RHS Allotments

A feast for the eyes as well as the stomach, the RHS Allotments are small plots with big ideas, exploring grow your own remedies for health alongside delicious fruit and veg

Nature’s Haven Tea Garden

Nature’s Haven Tea Garden

Nature’s Haven

To celebrate the nation’s love of the humble cuppa, this ‘tea garden’ is filled with plants that heal – a theme reflected in the therapeutic community group they run in Berkshire. Every species grown here has a purpose, either as an edible tea crop or as sustenance for bees and other insects. An arch of Trachelospermum jasminoides AGM (star jasmine) is flanked by two raised beds, created to be accessible to those with mobility issues, and filled with plants suitable for a range of teas and tinctures. Passionflower, which helps to reduce insomnia, climbs over nettles, known for their anti-inflammatory properties; while eucalyptus is a known remedy for coughs and colds.

A Shared Experience

Ground Breaking Projects

This plot is a space of two halves, both of which are dedicated to the benefits of healthy eating, but each
in its own distinct way. The first section, aims to highlight how symptoms of menopause can be alleviated with a diet of fresh fruit and veg. In the second half, vegetables including kale and cauliflowers are grown to ward off illness. These traditional food crops are offset with acers and verdant Hakonechloa macra AGM (Japanese forest grass) to evoke the peaceful nature of a Japanese garden and encourage visitors to slow down and de-stress. Instead of plant names, symptoms of both menopause and prostate cancer are displayed on labels throughout the garden to spark conversations about shared experience.

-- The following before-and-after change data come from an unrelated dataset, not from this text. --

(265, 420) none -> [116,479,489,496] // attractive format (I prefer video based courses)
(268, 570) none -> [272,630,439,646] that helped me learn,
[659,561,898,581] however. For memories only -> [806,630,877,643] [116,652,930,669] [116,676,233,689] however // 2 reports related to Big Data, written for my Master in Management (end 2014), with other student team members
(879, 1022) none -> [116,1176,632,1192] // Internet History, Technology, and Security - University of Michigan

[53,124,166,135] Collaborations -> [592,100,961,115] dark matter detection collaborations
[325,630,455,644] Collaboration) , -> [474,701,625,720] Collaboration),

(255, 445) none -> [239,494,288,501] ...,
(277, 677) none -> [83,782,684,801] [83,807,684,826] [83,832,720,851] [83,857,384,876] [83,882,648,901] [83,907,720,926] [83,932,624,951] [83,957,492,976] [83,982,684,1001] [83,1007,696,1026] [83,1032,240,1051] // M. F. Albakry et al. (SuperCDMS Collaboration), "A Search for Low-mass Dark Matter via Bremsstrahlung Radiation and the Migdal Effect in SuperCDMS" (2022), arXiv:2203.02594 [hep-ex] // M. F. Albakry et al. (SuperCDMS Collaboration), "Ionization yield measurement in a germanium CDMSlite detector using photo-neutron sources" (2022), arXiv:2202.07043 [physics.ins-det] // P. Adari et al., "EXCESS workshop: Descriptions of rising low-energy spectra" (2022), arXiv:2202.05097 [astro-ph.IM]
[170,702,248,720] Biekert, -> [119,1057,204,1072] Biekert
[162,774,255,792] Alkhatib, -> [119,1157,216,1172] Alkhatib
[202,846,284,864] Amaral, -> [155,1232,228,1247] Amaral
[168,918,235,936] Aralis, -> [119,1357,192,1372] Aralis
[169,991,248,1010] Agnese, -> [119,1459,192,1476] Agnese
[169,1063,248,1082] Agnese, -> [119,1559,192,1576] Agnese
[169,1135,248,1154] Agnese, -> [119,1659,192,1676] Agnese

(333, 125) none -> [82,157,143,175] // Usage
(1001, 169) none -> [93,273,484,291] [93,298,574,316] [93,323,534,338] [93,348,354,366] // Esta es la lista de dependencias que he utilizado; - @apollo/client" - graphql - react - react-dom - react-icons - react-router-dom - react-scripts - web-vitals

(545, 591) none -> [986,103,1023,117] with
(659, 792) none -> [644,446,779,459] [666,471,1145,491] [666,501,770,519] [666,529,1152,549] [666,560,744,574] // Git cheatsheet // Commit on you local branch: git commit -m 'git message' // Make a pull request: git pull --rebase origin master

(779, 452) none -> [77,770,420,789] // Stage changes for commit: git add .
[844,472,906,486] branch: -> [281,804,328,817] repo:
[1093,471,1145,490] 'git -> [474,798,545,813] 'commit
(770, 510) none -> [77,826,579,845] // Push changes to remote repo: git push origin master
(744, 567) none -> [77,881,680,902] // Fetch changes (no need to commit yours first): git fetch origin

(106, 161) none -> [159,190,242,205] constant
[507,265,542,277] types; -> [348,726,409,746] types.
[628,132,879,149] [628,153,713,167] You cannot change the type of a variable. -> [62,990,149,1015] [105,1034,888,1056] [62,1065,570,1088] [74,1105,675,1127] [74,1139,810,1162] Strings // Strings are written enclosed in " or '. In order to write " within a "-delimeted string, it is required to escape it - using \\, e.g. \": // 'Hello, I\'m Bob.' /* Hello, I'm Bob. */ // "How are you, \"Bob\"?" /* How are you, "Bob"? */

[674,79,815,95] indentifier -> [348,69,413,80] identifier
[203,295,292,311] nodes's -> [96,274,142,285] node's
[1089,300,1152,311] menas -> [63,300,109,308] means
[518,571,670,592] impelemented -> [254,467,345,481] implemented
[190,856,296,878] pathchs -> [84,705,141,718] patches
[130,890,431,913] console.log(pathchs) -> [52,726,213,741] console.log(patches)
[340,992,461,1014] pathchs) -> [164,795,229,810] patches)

Grow to learn: learn to grow

Bagshot Infant School

Proving the statement that children are tomorrow’s gardeners are the 60 Year 2 pupils from Bagshot Infant School, Surrey, who have designed and created this space as a reflection of their school garden. Fully accessible, the plot here is split into quadrants and features a strawberry bed, a grow-to-cook bed with yellow courgettes, a fruit and herb bed featuring Salvia microphylla ‘Cerro Potosí’ AGM (baby sage), and finally a seed bed. All plants on display here were either sown or produced from cuttings by the children themselves, while an ‘active area’ includes stations for making recycled newspaper plant pots, sowing seeds and transplanting seedlings. 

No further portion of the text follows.